He had shaken hands with the rector and with Miriam Liston as he spoke, and his speech was not the speech of Farlingford men at all, but rather of Septimus Marvin himself, of whose voice he had acquired the ring of education, while adding to it a neatness and quickness of enunciation which must have been his own; for none in Suffolk could have taught it to him.

“Just the same,” he repeated, glancing at the book Miriam had laid aside for a moment to greet him and had now taken up again. “That book must be very large print,” he said, “for you to be able to read by this light.”

“It is large print,” answered the girl, with a friendly laugh, as she returned to it.

“And you are still resolved to be a sailor?” inquired Marvin, looking at him with kind eyes for ever asleep, it would appear, in some long slumber which must have been the death of one of the sources of human energy—of ambition or of hope.

“Until I find a better calling,” answered Loo Barebone, with his eager laugh. “When I am away I wonder how any can be content to live in Farlingford and let the world go by. And when I am here I wonder how any can be so foolish as to fret and fume in the restless world while he might be sitting quietly at Farlingford.”

“Ah,” murmured the rector, musingly, “you are for the world. You, with your capacities, your quickness for learning, your—well, your lightness of heart, my dear Loo. That goes far in the great world. To be light of heart—to amuse. Yes, you are for the world. You might do something there.”

“And nothing in Farlingford?” inquired Barebone, gaily; but he turned, as he spoke, and glanced once more at Miriam Liston as if in some dim way the question could not be answered by any other. She was absorbed in her book again. The print must indeed have been large and clear, for the twilight was fading fast.

She looked up and met his glance with direct and steady eyes of a clear grey. A severe critic of that which none can satisfactorily define—a woman's beauty—would have objected that her face was too wide, and her chin too square. Her hair, which was of a bright brown, grew with a singular strength and crispness round a brow which was serene and square. In her eyes there shone the light of tenacity, and a steady purpose. A student of human nature must have regretted that the soul looking out of such eyes should have been vouchsafed to a woman. For strength and purpose in a man are usually exercised for the good of mankind, while in a woman such qualities must, it would seem, benefit no more than one man of her own generation, and a few who may follow her in the next.

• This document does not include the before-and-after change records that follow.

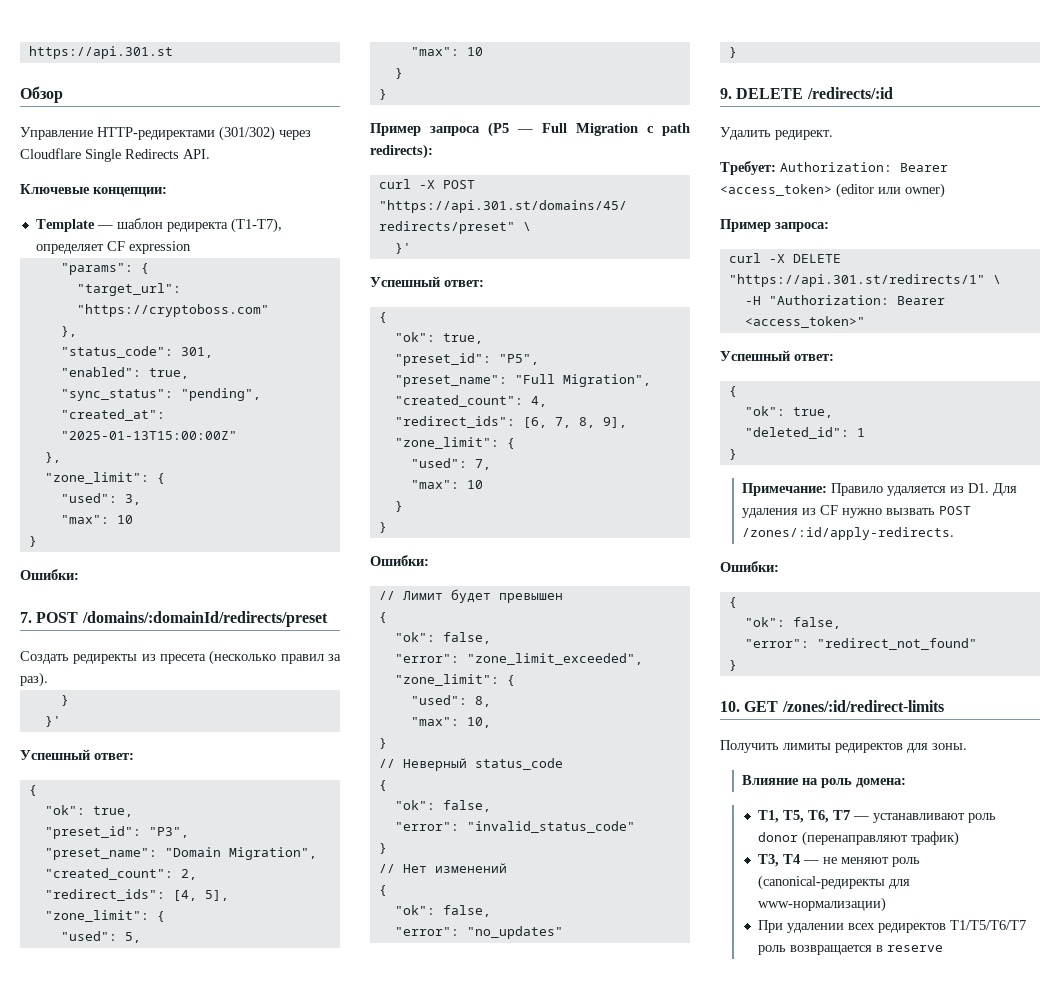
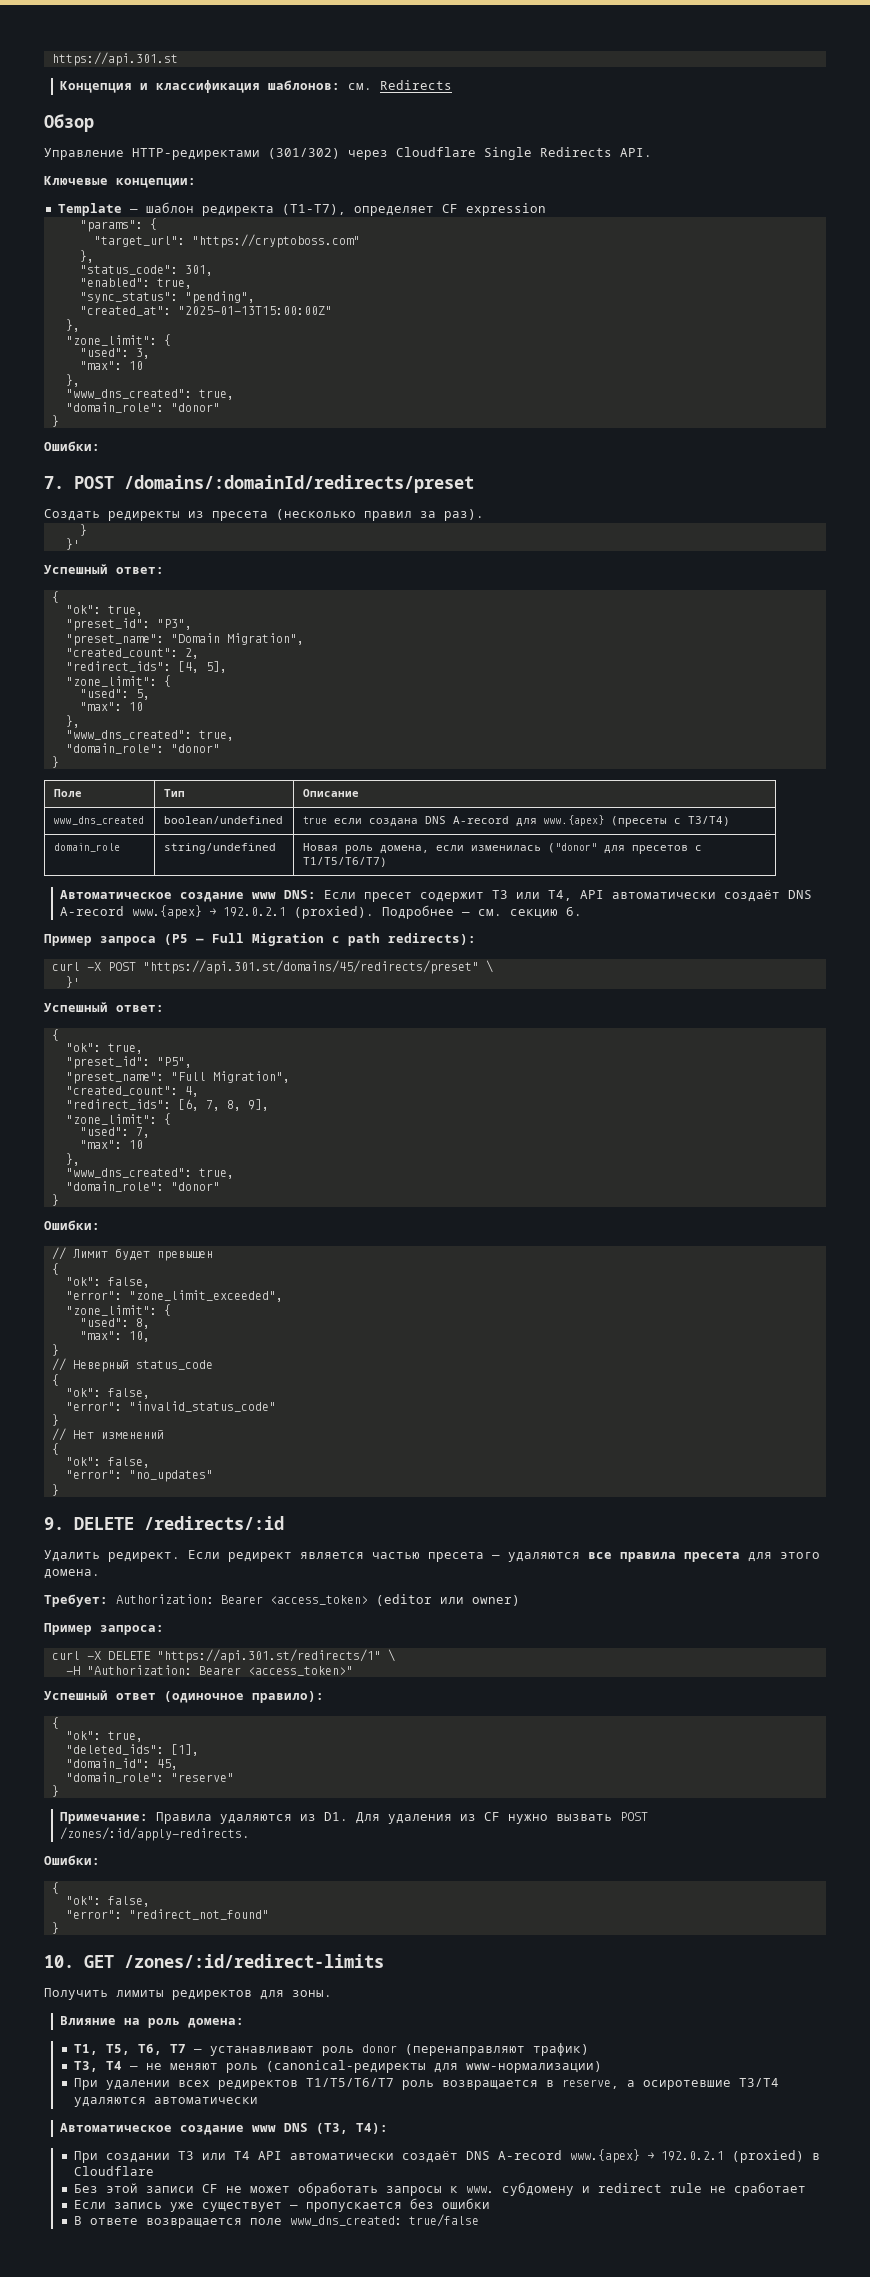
+ Концепция и классификация шаблонов: см. Redirects
  "used": 3,
  "max": 10
+ },
+ "www_dns_created": true,
+ "domain_role": "donor"
  "used": 5,
  "max": 10
+ },
+ "www_dns_created": true,
+ "domain_role": "donor"
  }
- }
+ Поле | Тип | Описание
+ www_dns_created | boolean/undefined | true если создана DNS A-record для www.{apex} (пресеты с T3/T4)
+ domain_role | string/undefined | Новая роль домена, если изменилась ("donor" для пресетов с T1/T5/T6/T7)
+ Автоматическое создание www DNS: Если пресет содержит T3 или T4, API автоматически создаёт DNS A-record www.{apex} → 192.0.2.1 (proxied). Подробнее — см. секцию 6.
  "used": 7,
  "max": 10
- }
+ },
+ "www_dns_created": true,
+ "domain_role": "donor"
+ Если редирект является частью пресета — удаляются все правила пресета для этого домена.
  -H "Authorization: Bearer <access_token>"
- Успешный ответ:
+ Успешный ответ (одиночное правило):
  {
  "ok": true,
- "deleted_id": 1
+ "deleted_ids": [1],
+ "domain_id": 45,
+ "domain_role": "reserve"
- Примечание: Правило удаляется из D1. Для удаления из CF нужно вызвать POST /zones/:id/apply-redirects.
+ Примечание: Правила удаляются из D1. Для удаления из CF нужно вызвать POST /zones/:id/apply-redirects.
- При удалении всех редиректов T1/T5/T6/T7 роль возвращается в reserve
+ При удалении всех редиректов T1/T5/T6/T7 роль возвращается в reserve, а осиротевшие T3/T4 удаляются автоматически
+ Автоматическое создание www DNS (T3, T4):
+ При создании T3 или T4 API автоматически создаёт DNS A-record www.{apex} → 192.0.2.1 (proxied) в Cloudflare
+ Без этой записи CF не может обработать запросы к www. субдомену и redirect rule не сработает
+ Если запись уже существует — пропускается без ошибки
+ В ответе возвращается поле www_dns_created: true/false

“There is nothing,” she said, turning to her book again, “for a man to do in Farlingford.”

“And for a woman—?” inquired Barebone, without looking at her.

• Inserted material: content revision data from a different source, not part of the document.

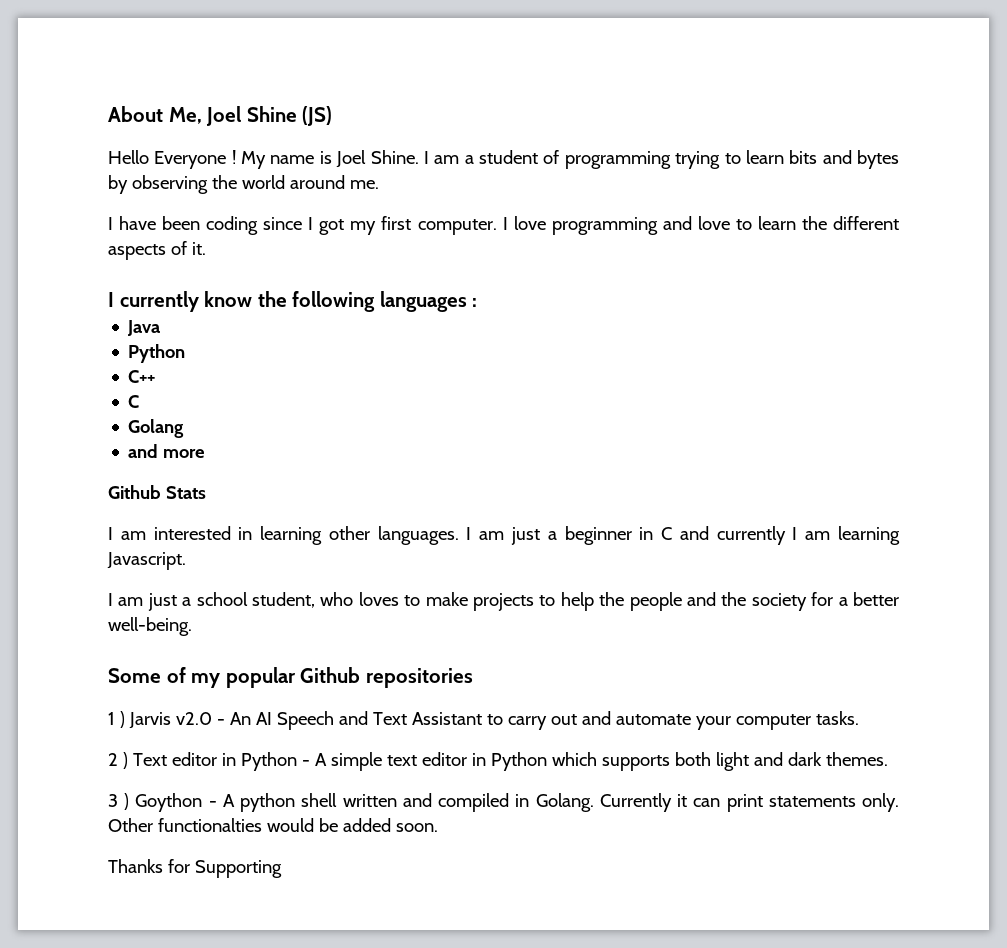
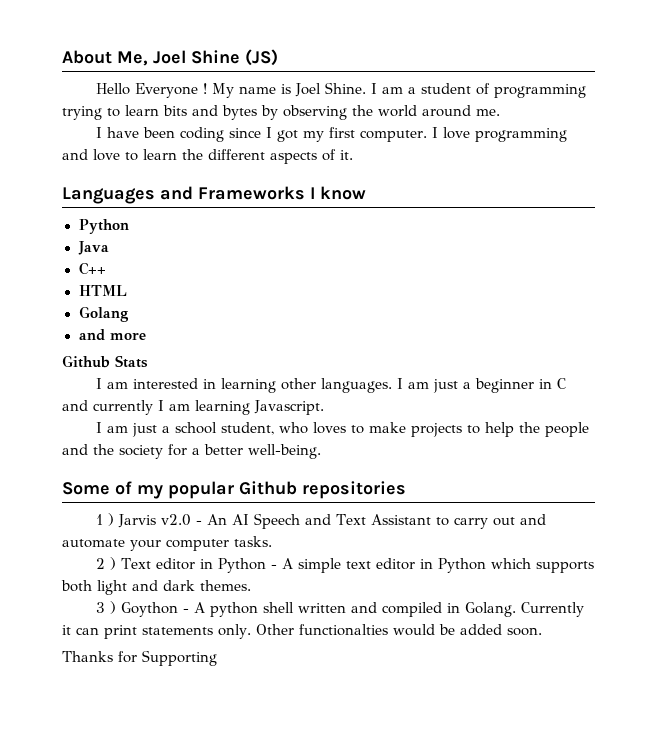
- I currently know the following languages :
+ Languages and Frameworks I know
+ Python
  Java
- Python
  C++
- C
+ HTML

“There is always something—everywhere.”

And Septimus Marvin's reflective “Yes—yes,” as he paused in his walk and looked seaward, came in appropriately as a grave confirmation of Miriam's jesting statement.

“Yes—yes,” he repeated, turning toward Barebone, who stood listening to the boy's chatter. “You find us as you left us, Loo. Was it six months ago? Ah! How time flies when one remains stationary. For you, I dare say, it seems more.”

“For me—oh yes, it seems more,” replied Barebone, with his gay laugh, and a glance toward Miriam.

“A little older,” continued the rector. “The church a little mouldier. Farlingford a little emptier. Old Godbold is gone—the last of the Godbolds of Farlingford, which means another empty cottage in the street.”

“I saw it as I came down,” answered Barebone. “They look like last year's nests—those empty cottages. But you have been all well, here at the rectory, since we sailed? The cottages—well, they are only cottages after all.”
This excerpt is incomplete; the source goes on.